## TASK BRIEF
Report every line of the data that includes "panel".

Stored items from a collection:

+--

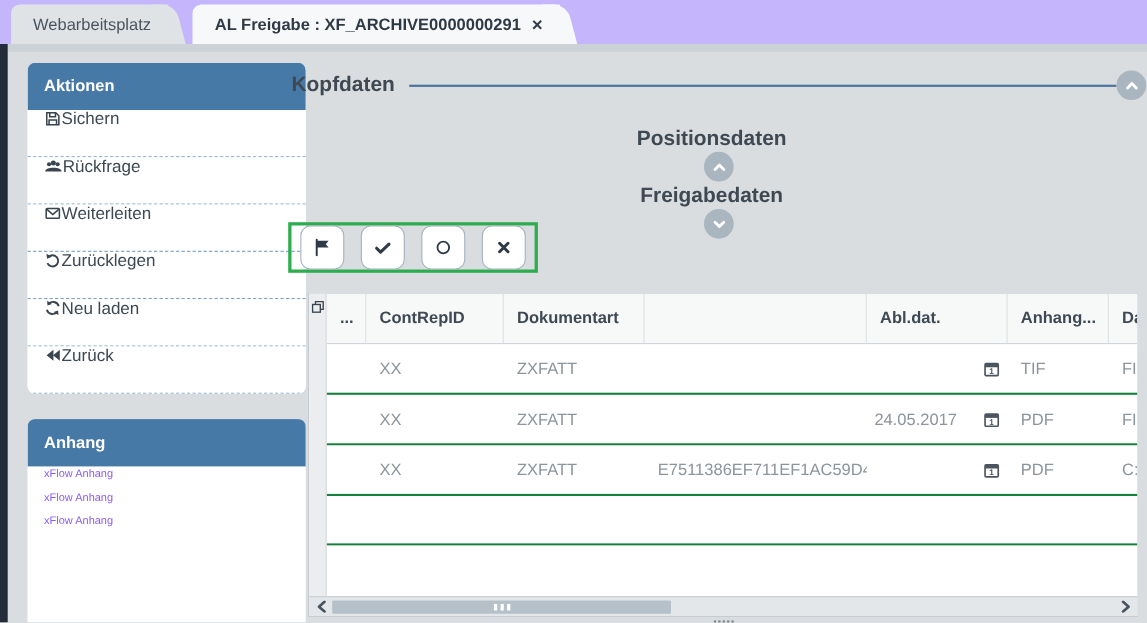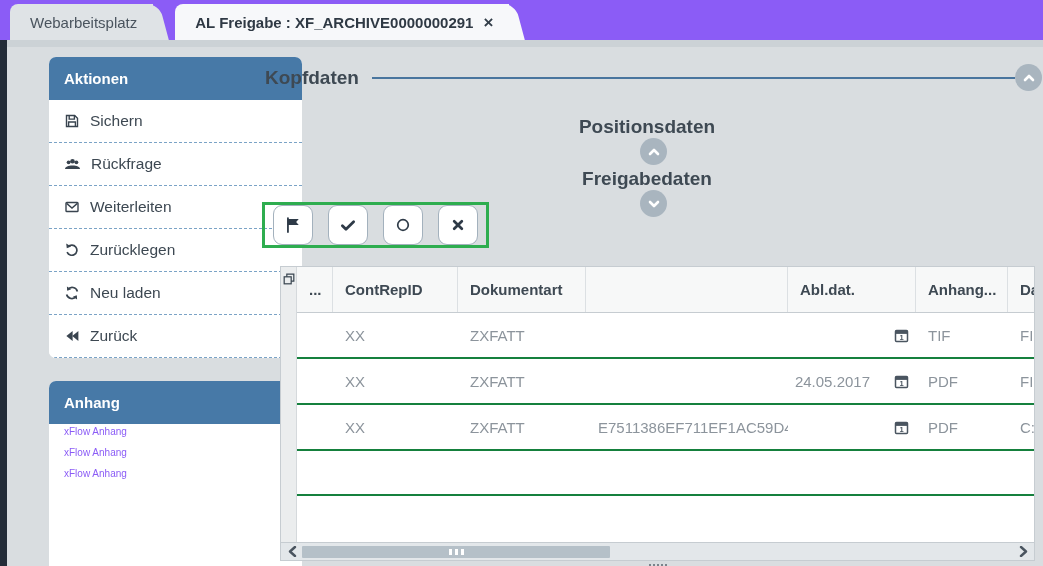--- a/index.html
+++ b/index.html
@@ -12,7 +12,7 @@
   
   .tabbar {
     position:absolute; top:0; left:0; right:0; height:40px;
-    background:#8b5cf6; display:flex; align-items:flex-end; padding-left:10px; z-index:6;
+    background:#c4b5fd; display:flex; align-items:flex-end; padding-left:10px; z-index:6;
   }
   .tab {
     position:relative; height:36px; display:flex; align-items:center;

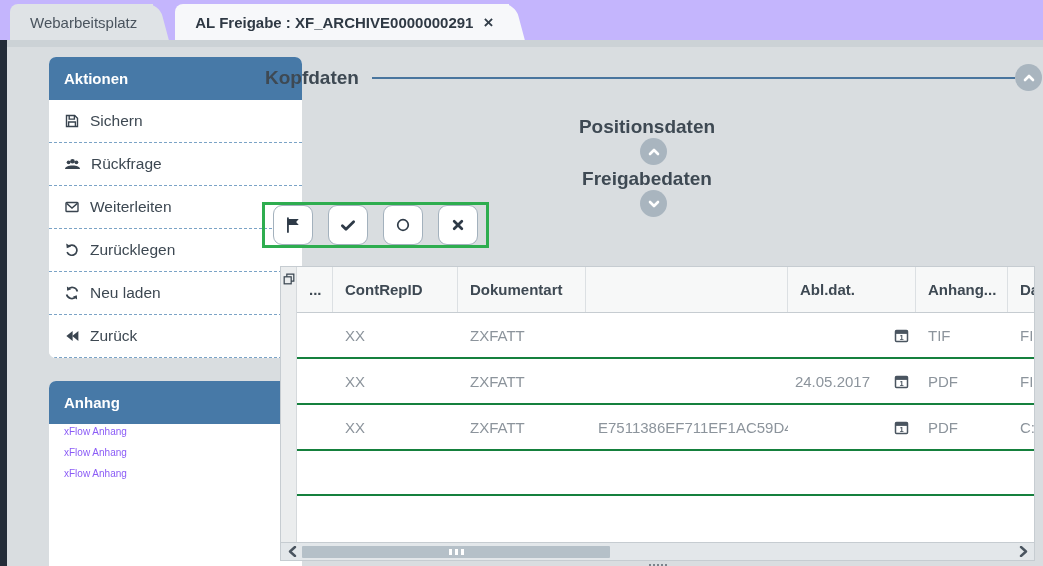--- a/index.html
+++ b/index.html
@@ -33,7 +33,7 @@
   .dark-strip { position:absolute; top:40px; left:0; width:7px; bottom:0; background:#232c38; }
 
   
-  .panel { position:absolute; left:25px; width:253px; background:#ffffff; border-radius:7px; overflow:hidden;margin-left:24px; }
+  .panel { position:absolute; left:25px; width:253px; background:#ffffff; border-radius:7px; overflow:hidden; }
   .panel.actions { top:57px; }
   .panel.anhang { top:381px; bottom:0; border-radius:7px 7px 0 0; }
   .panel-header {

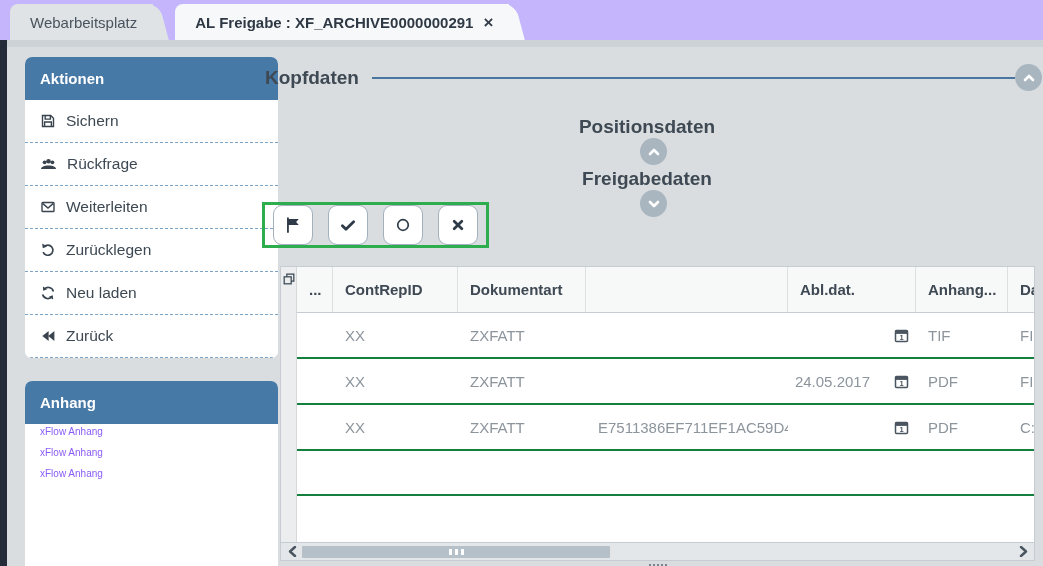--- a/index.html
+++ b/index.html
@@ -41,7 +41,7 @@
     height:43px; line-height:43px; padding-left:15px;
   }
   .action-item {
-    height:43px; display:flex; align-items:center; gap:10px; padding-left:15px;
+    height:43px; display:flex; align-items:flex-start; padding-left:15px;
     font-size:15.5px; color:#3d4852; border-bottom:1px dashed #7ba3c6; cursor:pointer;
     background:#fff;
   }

+--

## RESULT FOR THIS TASK
-  .panel { position:absolute; left:25px; width:253px; background:#ffffff; border-radius:7px; overflow:hidden;margin-left:24px; }
+  .panel { position:absolute; left:25px; width:253px; background:#ffffff; border-radius:7px; overflow:hidden; }
   .panel.actions { top:57px; }
   .panel.anhang { top:381px; bottom:0; border-radius:7px 7px 0 0; }
   .panel-header {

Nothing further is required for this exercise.